When is cdf $F_{X_1+\dots+X_n}(c)$ of sum of iid zero mean random variables decreasing in sample size $n$?

143 Views Asked by At

Let $X_1, X_2, \dots$ be a sequence of i.i.d. random variables with mean zero (e.g., $N(0,1)$). Let $n > m$ and $c \geq 0$. I want to show that $$ P\left(\sum_{i=1}^n X_i \leq c \right) \leq P \left( \sum_{i=1}^m X_i \leq c \right).$$ In view of existing concentration bounds like Hoeffding's inequlity which scale with the the length of the sequence, i.e. $n$ and $m$, I would think that the above statement should hold.

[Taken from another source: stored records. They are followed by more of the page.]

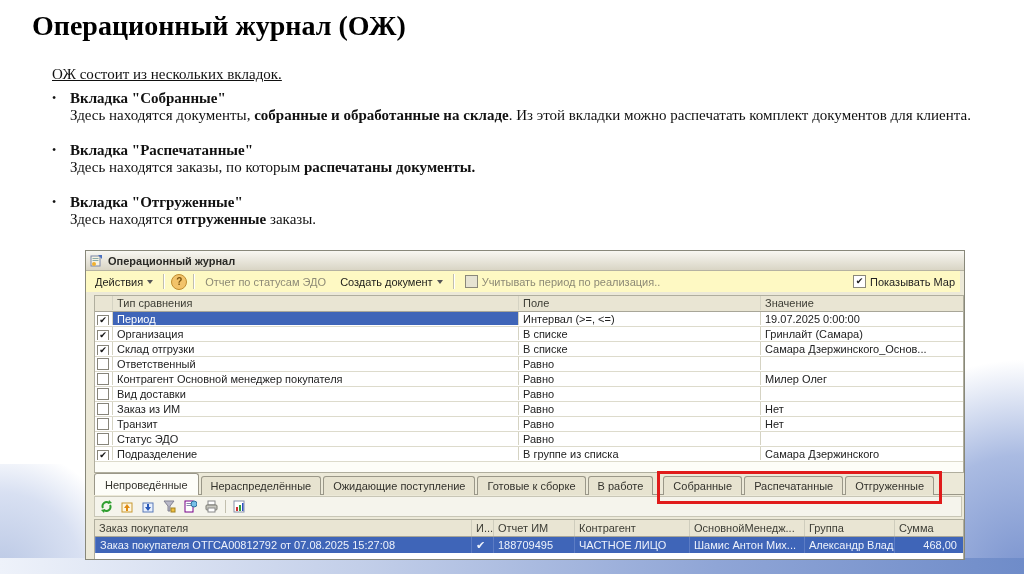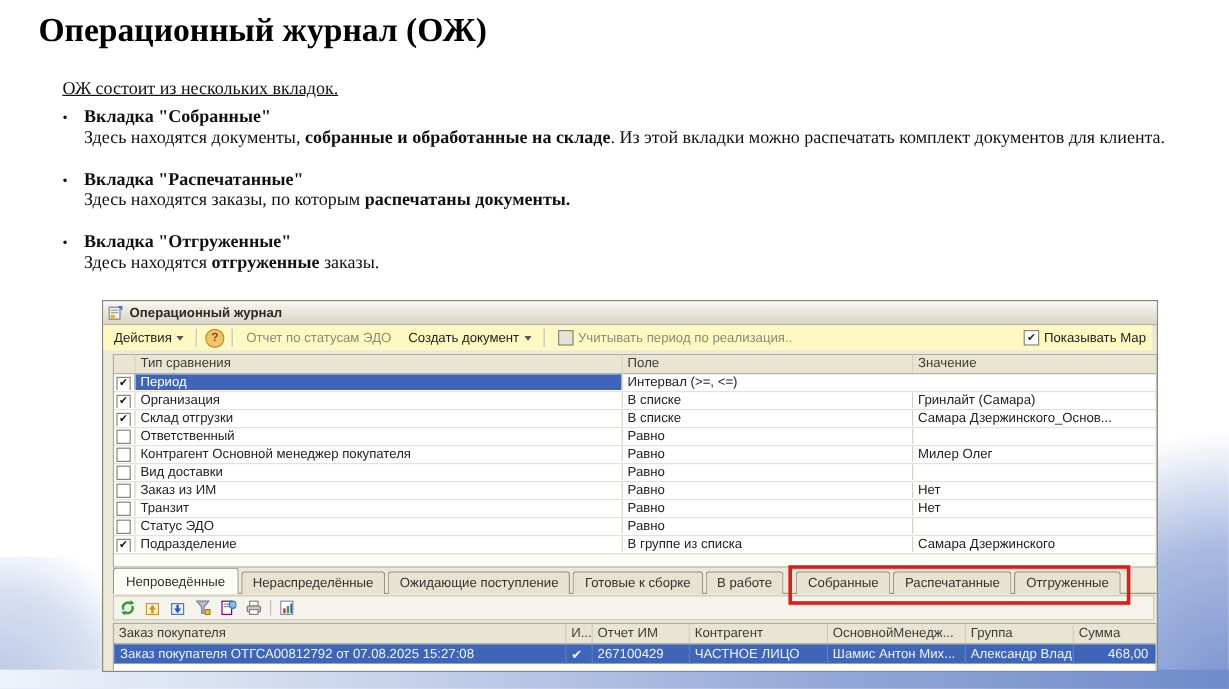--- a/index.html
+++ b/index.html
@@ -174,6 +174,7 @@
       <div class="fc"><span class="box">✔</span></div>
       <div class="fc sel">Период</div>
       <div class="fc">Интервал (&gt;=, &lt;=)</div>
+      <div class="fc">19.07.2025 0:00:00</div>
     </div>
     <div class="fgrid frow">
       <div class="fc"><span class="box">✔</span></div>

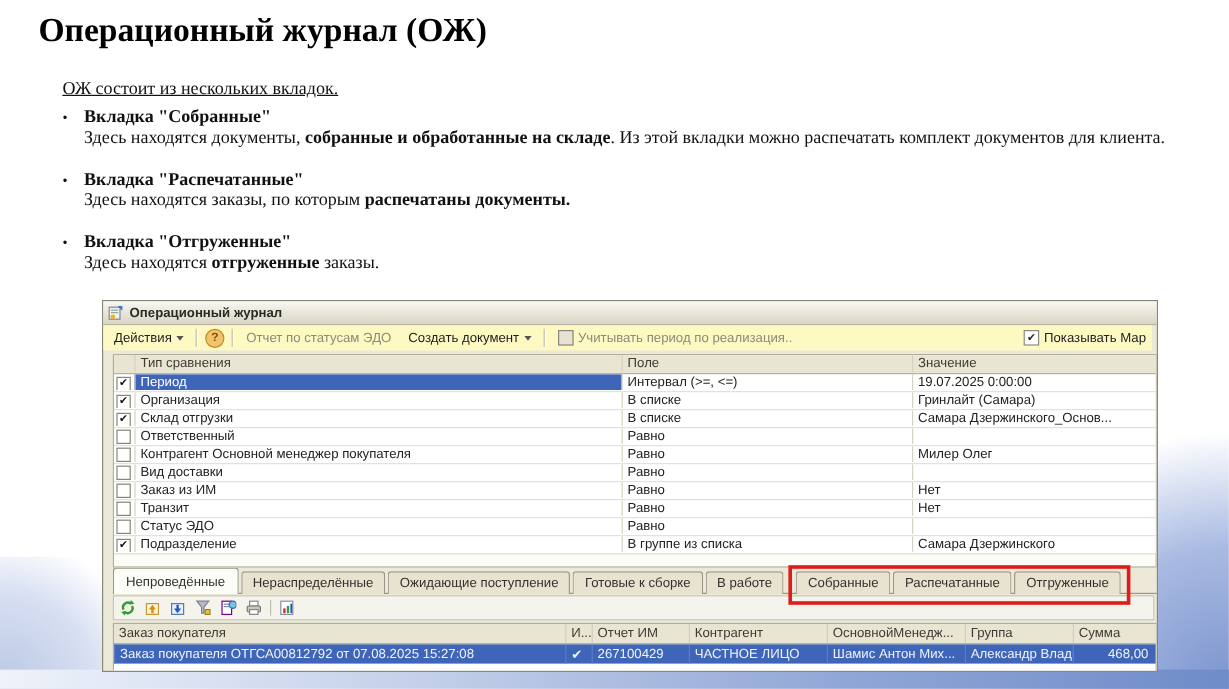--- a/index.html
+++ b/index.html
@@ -312,7 +312,7 @@
     <div class="ogrid orow">
       <div class="oc">Заказ покупателя ОТГСА00812792 от 07.08.2025 15:27:08</div>
       <div class="oc">✔</div>
-      <div class="oc">267100429</div>
+      <div class="oc">188709495</div>
       <div class="oc">ЧАСТНОЕ ЛИЦО</div>
       <div class="oc">Шамис Антон Мих...</div>
       <div class="oc">Александр Влади...</div>

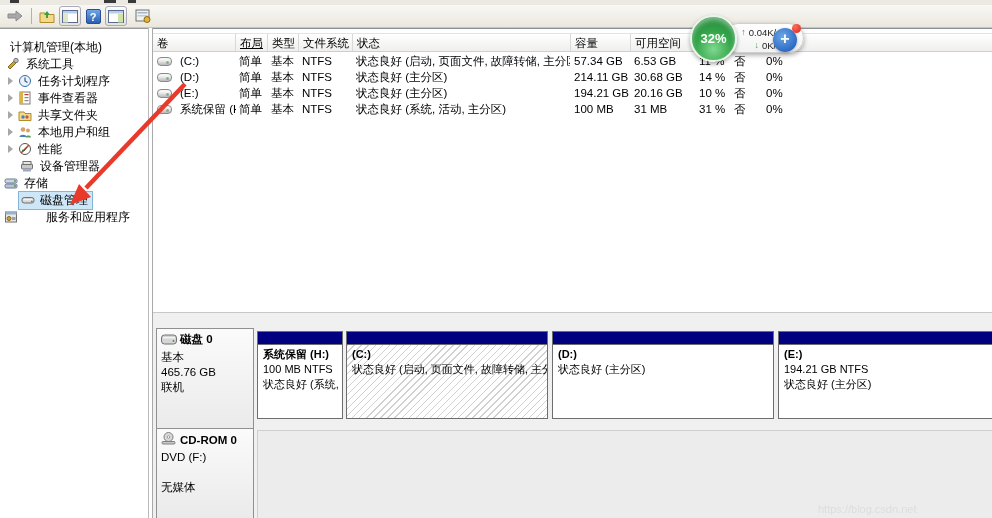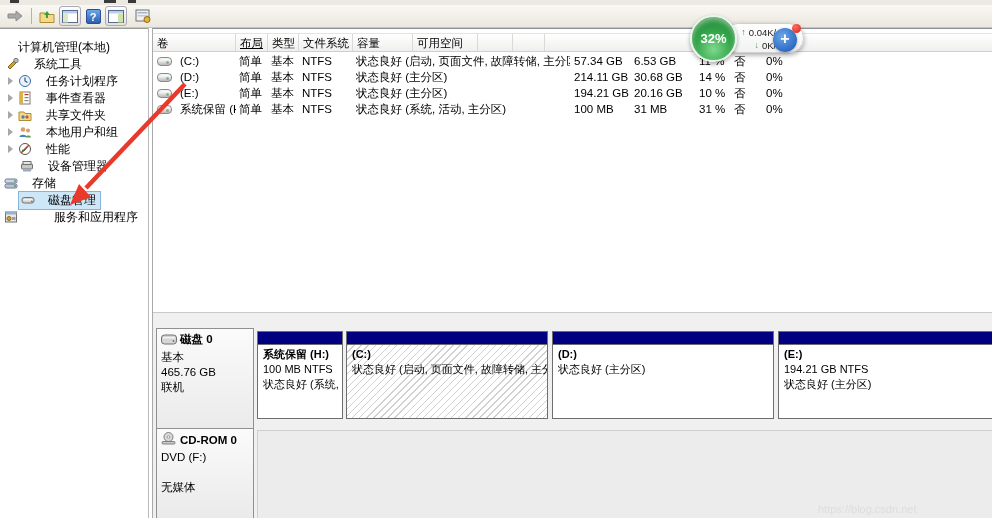--- a/index.html
+++ b/index.html
@@ -24,7 +24,7 @@
   
   .sidebar { position:absolute; left:0; top:28px; width:148px; height:490px; background:#fff; border-top:1px solid #9b9b9b; }
   .tree-row { position:absolute; height:16px; display:flex; align-items:center; white-space:nowrap; }
-  .tree-label { padding:0 2px;margin-left:8px; }
+  .tree-label { padding:0 2px; }
   .expander { width:10px; height:10px; margin-right:2px; position:relative; }
   .expander::before { content:""; position:absolute; left:2px; top:1px;
                       border-top:4px solid transparent; border-bottom:4px solid transparent; border-left:5px solid #a7a7a7; }

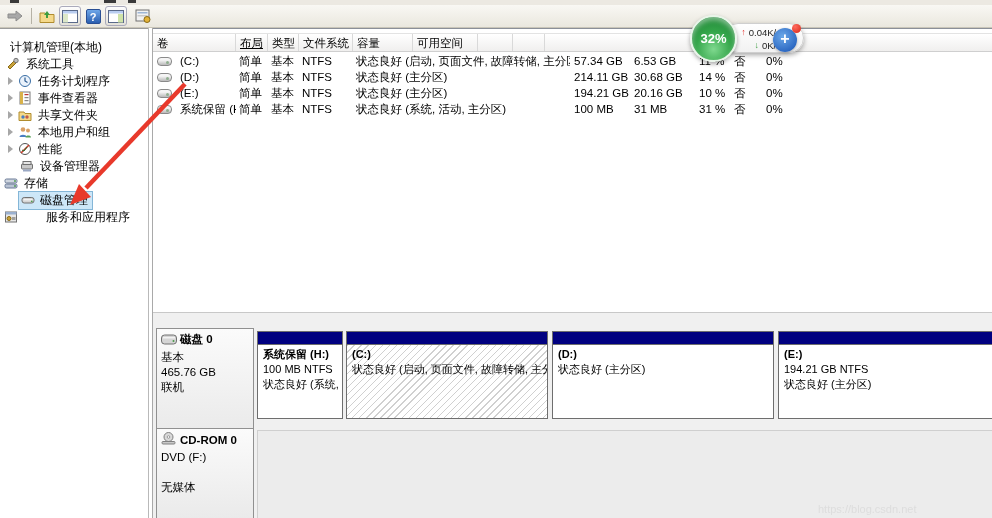--- a/index.html
+++ b/index.html
@@ -273,6 +273,7 @@
       <div class="hcell" style="width:32px;text-decoration:underline;">布局</div>
       <div class="hcell" style="width:31px;">类型</div>
       <div class="hcell" style="width:54px;">文件系统</div>
+      <div class="hcell" style="width:218px;">状态</div>
       <div class="hcell" style="width:60px;">容量</div>
       <div class="hcell" style="width:65px;">可用空间</div>
       <div class="hcell" style="width:35px;"></div>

Edit: Since it was pointed out that this doesn't hold for specific cases where $n$ and $m$ are small and the distribution of $X_i$ is discrete, assume that $X_1, X_2, \dots$ are Gaussian and $n$ sufficiently large.

3

There are 3 best solutions below

3
On BEST ANSWER

From the gaussian assumption, we can calculate analytically the two probabilities, it suffices to notice that $\sum_{i=1}^nX_i\sim \sqrt{n}\mathcal{N}(0,1)$ then $$\mathbb{P}\left(\sum_{i=1}^nX_i\le c \right) = \mathbb{P}\left(\mathcal{N}(0,1)\le \frac{c}{\sqrt n} \right) = \Phi\left(\frac{c}{\sqrt n}\right)$$

As $\frac{c}{\sqrt n} <\frac{c}{\sqrt m}$ for $c \ge 0$ and $n >m$, we have $$\mathbb{P}\left(\sum_{i=1}^nX_i\le c \right)\le \mathbb{P}\left(\sum_{i=1}^mX_i\le c \right)$$

1
On

Take $X_i$ such that $X_i=-2$ with probability $\dfrac{1}{3}$ and $X_i=1$ with probability $\dfrac{2}{3}$. A direct calculation shows that $\mathbb{E}[X_i]=0$.

Take $n=2, m=1$, $c=0$.

Obviously, $$P\left(\sum_{i=1}^m X_i \leq c\right)=P(X_1\leq 0)=P(X_1=-2)=\dfrac{1}{3}$$

Now notice that $X_1+X_2>0$ iff $X_1=X_2=1$, so

$$P\left(\sum_{i=1}^n X_i \leq c\right)=1-P(X_1=1, X_2=1)=1-P(X_1=1) P(X_2=1)=1-\left(\dfrac{2}{3}\right)^2=\dfrac{5}{9}>\dfrac{1}{3}$$

0
On

Here, I show that the inequality in the OP holds for the large class of log-concave distributions, including any affine transformation of some of the following well-known distributions:

  • the normal distribution
  • the exponential distribution
  • the uniform distribution
  • the logistic distribution
  • the extreme value distribution
  • the Laplace distribution
  • the chi distribution
  • the hyperbolic secant distribution,

and many other distributions (see the link 1). The transformation needs to be such that the mean is zero, e.g.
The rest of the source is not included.